I know, I know, there are enough threads about urban office buildings, urban multi-family, the future of working, living etc.

But I think JBG Smith deserves its own thread as it's a pretty unique opportunity to own one of the largest portfolios of DC metro real estate, with a large long-term development pipeline, concentrated in what I'd consider to be one of the healthiest economies in the United States (Northern Virginia) adjacent/surrounding to the HQ2 of one of the country's most successful companies (Amazon)

For some background, JBG Smith represents the combination of Charles Smith (which was purchased by Vornado a long time ago) and JBG. JBG was a highly successful real estate private equity firm with a laundry list of blue chip endowment LP's. Back before the apocalypse, it was thought that Vornado traded at a discount because of its exposure to one of the worst office markets in the country: Washington DC. Washington DC has had a bad office market for a while. Lots of feds have been encouraged to telecommute long before it was cool, there's a ton of supply, feds had been cutting footprint, etc. Just drive from DC to Dulles and gaze upon all the glassy empty office buildings. DC was dragging down VNO's metrics and it was thought (hilariously in retrospect) that becoming a more pure play NYC company would help

To highlight the high quality of its NYC assets, Vornado contributed its DC assets to a new venture with JBG's assets and JBG Smith (adding the smith to pay tribute to Charles) came to be. so JBG LP's who previously owned interest in a PE fund got a stock, and Vornado shareholders got distributed RemainCo (VNO today) and SpinCo (JBGS).

This all happened in 2017. Here's the 2017 presentation
https://s1.q4cdn.com/569464730/files/doc_presentations/2017/06/1/Investor-Presentation-June-2017.pdf

I think understanding the history / DNA of the company is important. Most of the head honchos came from JBG, a PE firm that had a 17 year history of generating high IRR's gentrifying DC, and obviously REPE pay their people well. Vornado is development oriented, high G&A, not a smooth FFO / share type. If you want low leverage metrics, low g&a, a smooth ride, look elsewhere.

If you want to be the biggest landlord in the capital of the US of A in 10 years and own all the land around Amazon HQ2, read on.
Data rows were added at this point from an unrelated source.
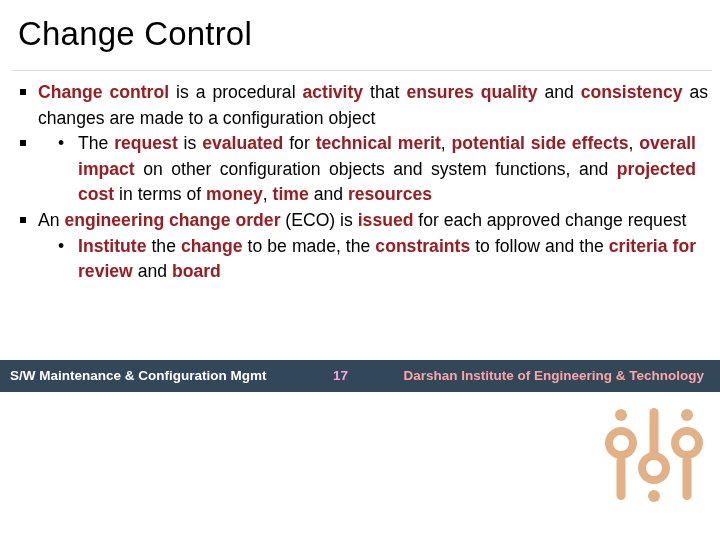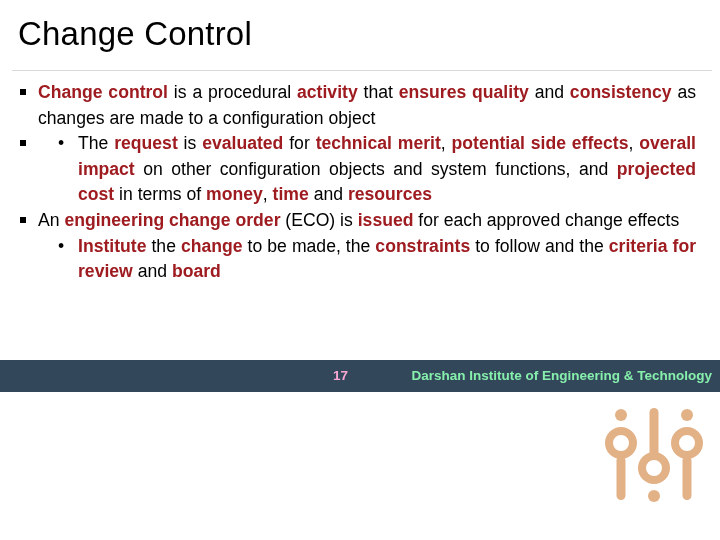--- a/index.html
+++ b/index.html
@@ -53,21 +53,21 @@
   .body-area {
     position: absolute;
     left: 0;
     top: 80px;
     width: 720px;
   }
 
   .lvl1 {
     position: relative;
     padding-left: 38px;
-    padding-right: 24px;
+    padding-right: 12px;
     margin: 0 0 0 0;
     font-size: 17.6px;
     line-height: 25.6px;
     color: #000000;
     text-align: justify;
     text-justify: inter-word;
   }
   .lvl1 .sq {
     position: absolute;
     left: 20px;
@@ -130,26 +130,26 @@
     position: absolute;
     left: 333px;
     top: 7px;
     font-size: 13.5px;
     line-height: 18px;
     font-weight: bold;
     color: #f9a8d4;
   }
   .footer-right {
     position: absolute;
-    right: 8px;
+    right: 16px;
     top: 7px;
     font-size: 13.5px;
     line-height: 18px;
     font-weight: bold;
-    color: #86efac;
+    color: #fca5a5;
     white-space: nowrap;
   }
 
   
   .logo {
     position: absolute;
     left: 598px;
     top: 406px;
     width: 112px;
     height: 104px;
@@ -162,21 +162,21 @@
 
   <div class="title-area">
     <div class="slide-title">Change Control</div>
   </div>
   <div class="title-rule"></div>
 
   <div class="body-area" id="body-area">
       <div class="lvl1"><span class="sq"></span><span class="txt"><em class="k">Change control</em><span class="blk"> is a procedural </span><em class="k">activity</em><span class="blk"> that </span><em class="k">ensures quality</em><span class="blk"> and </span><em class="k">consistency</em><span class="blk"> as changes are made to a configuration object</span></span></div>
       <div class="lvl1"><span class="sq"></span></div>
       <div class="lvl2"><span class="dot">•</span><span class="txt"><span class="blk">The </span><em class="k">request</em><span class="blk"> is </span><em class="k">evaluated</em><span class="blk"> for </span><em class="k">technical merit</em><span class="blk">, </span><em class="k">potential side effects</em><span class="blk">, </span><em class="k">overall impact</em><span class="blk"> on other configuration objects and system functions, and </span><em class="k">projected cost</em><span class="blk"> in terms of </span><em class="k">money</em><span class="blk">, </span><em class="k">time</em><span class="blk"> and </span><em class="k">resources</em></span></div>
-      <div class="lvl1"><span class="sq"></span><span class="txt"><span class="blk">An </span><em class="k">engineering change order</em><span class="blk"> (ECO) is </span><em class="k">issued</em><span class="blk"> for each approved change effects</span></span></div>
+      <div class="lvl1"><span class="sq"></span><span class="txt"><span class="blk">An </span><em class="k">engineering change order</em><span class="blk"> (ECO) is </span><em class="k">issued</em><span class="blk"> for each approved change request</span></span></div>
       <div class="lvl2"><span class="dot">•</span><span class="txt"><em class="k">Institute</em><span class="blk"> the </span><em class="k">change</em><span class="blk"> to be made, the </span><em class="k">constraints</em><span class="blk"> to follow and the </span><em class="k">criteria for review</em><span class="blk"> and </span><em class="k">board</em></span></div>
     </div>
 
   <svg class="logo" viewBox="0 0 112 104" xmlns="http://www.w3.org/2000/svg" aria-hidden="true">
     <g fill="#E3B186">
 
       <circle cx="23" cy="9" r="6"></circle>
       <path d="M23 21a16 16 0 1 0 0 32 16 16 0 0 0 0-32zm0 8a8 8 0 1 1 0 16 8 8 0 0 1 0-16z"></path>
       <rect x="18.5" y="50" width="9" height="44" rx="4.5"></rect>
 
@@ -184,17 +184,18 @@
       <path d="M56 46a16 16 0 1 0 0 32 16 16 0 0 0 0-32zm0 8a8 8 0 1 1 0 16 8 8 0 0 1 0-16z"></path>
       <circle cx="56" cy="90" r="6"></circle>
 
       <circle cx="89" cy="9" r="6"></circle>
       <path d="M89 21a16 16 0 1 0 0 32 16 16 0 0 0 0-32zm0 8a8 8 0 1 1 0 16 8 8 0 0 1 0-16z"></path>
       <rect x="84.5" y="50" width="9" height="44" rx="4.5"></rect>
     </g>
   </svg>
 
   <div class="footer">
+    <div class="footer-left">S/W Maintenance &amp; Configuration Mgmt</div>
     <div class="footer-page">17</div>
     <div class="footer-right">Darshan Institute of Engineering &amp; Technology</div>
   </div>
 
 </div>
 
 </body></html>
JBGS started its life as a new company in 2017 at about $35; they claimed a NAV of low $40's at the time w/ a "near term development pipeline" to get to $50 and a long term outlook to create $30+ through development since they own the biggest land bank in DC.
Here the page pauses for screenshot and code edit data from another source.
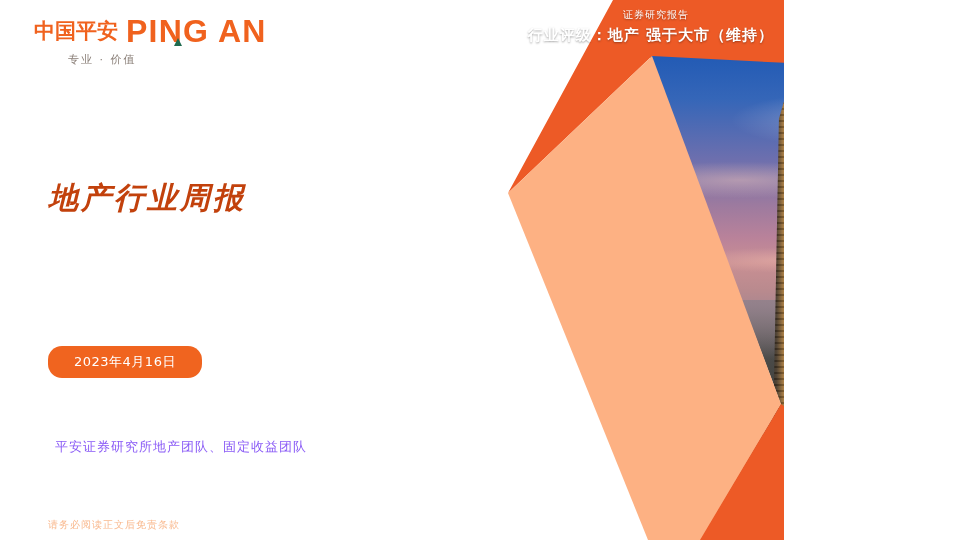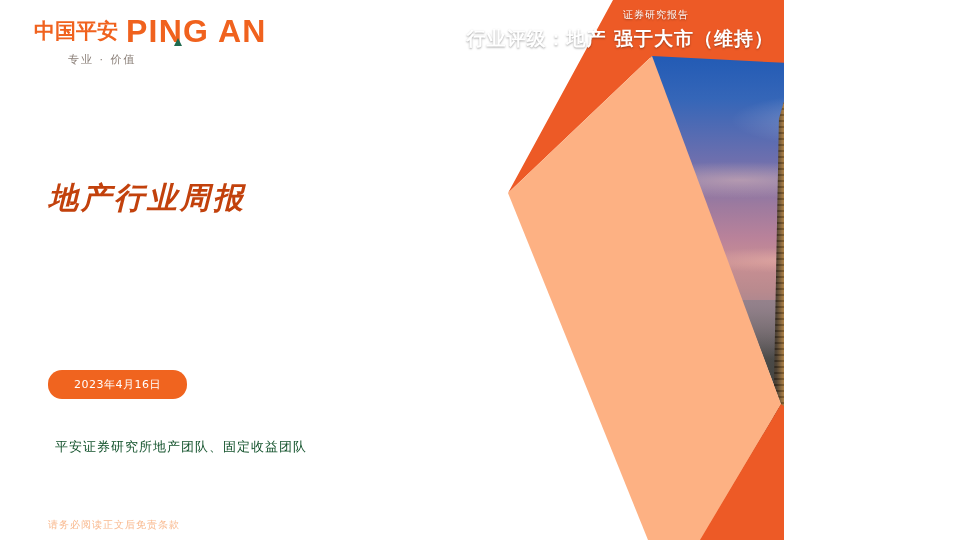--- a/index.html
+++ b/index.html
@@ -105,50 +105,50 @@
 
   
   .hdr {
     position:absolute; right:10px; top:8px;
     text-align:right; color:#ffffff;
     font-family:"DejaVu Serif", serif;
     text-shadow:0 1px 2px rgba(0,0,0,.35);
     z-index:5;
   }
   .hdr-1 { font-size:10px; font-weight:normal; letter-spacing:1px; margin-bottom:4px; padding-right:85px; }
-  .hdr-2 { font-size:19px; font-weight:bold; letter-spacing:1px; }
+  .hdr-2 { font-size:15px; font-weight:bold; letter-spacing:1px; }
 
   
   .title {
     position:absolute; left:48px; top:178px;
     font-family:"DejaVu Serif", serif;
     font-size:30px; font-weight:bold; color:#c2410c;
     letter-spacing:3px;
     font-style:italic;
   }
   .subtitle {
     position:absolute; left:47px; top:240px;
     font-family:"DejaVu Serif", serif;
     font-size:23px; font-weight:bold; color:#4a4a4a;
     letter-spacing:2px;
     font-style:italic;
     white-space:nowrap;
   }
   .date-badge {
-    position:absolute; left:48px; top:370px;
+    position:absolute; left:48px; top:346px;
     background:#F0641F; color:#ffffff;
     border-radius:14px;
     padding:7px 26px;
     font-family:"DejaVu Sans", sans-serif;
-    font-size:11px; letter-spacing:.5px;
+    font-size:13px; letter-spacing:.5px;
   }
   .team {
     position:absolute; left:55px; top:438px;
     font-family:"DejaVu Serif", serif;
-    font-size:13px; color:#14532d; letter-spacing:1px;
+    font-size:13px; color:#8b5cf6; letter-spacing:1px;
   }
   .footer {
     position:absolute; left:48px; top:518px;
     font-family:"DejaVu Serif", serif;
     font-size:10px; color:#F9B98E; letter-spacing:1px;
   }
 </style>
 </head>
 <body>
What's happened since 2017, other than the stock has declined from $35-->$27

Most importantly, JBGS successfully courted Amazon and the Virginia Tech Innovation campus to its backyard. What was an extremely tired and ugly expanse of crappy office, known as Crystal City, became National Landing, future home to 25,000 well paid Amazon employees and (hopefully) a bunch of other tech companies office space and their employees. There are only 1,000 of them there right now and to be clear JBGS made a little dough on selling AMZN some land, but the immediate effects of this aren't that big. The long-term effects are big though.

On the single family side, the NoVa market has been on fire, pre-covid, during covid, blah blah blah. Try to buy a house in NoVa and you better come with cash, no contingencies, escalation clauses and be prepared to pay more than you'd ever thought you would for a 1960's rambler of minimal aesthetic appeal. There was a bit of a post Amazon craze. Talks of international buyers calling brokers and buying crappy condos in crystal city sight unseen. I don't really know if that's still going on (doubtful) but the overall point is that its a very hot residential market.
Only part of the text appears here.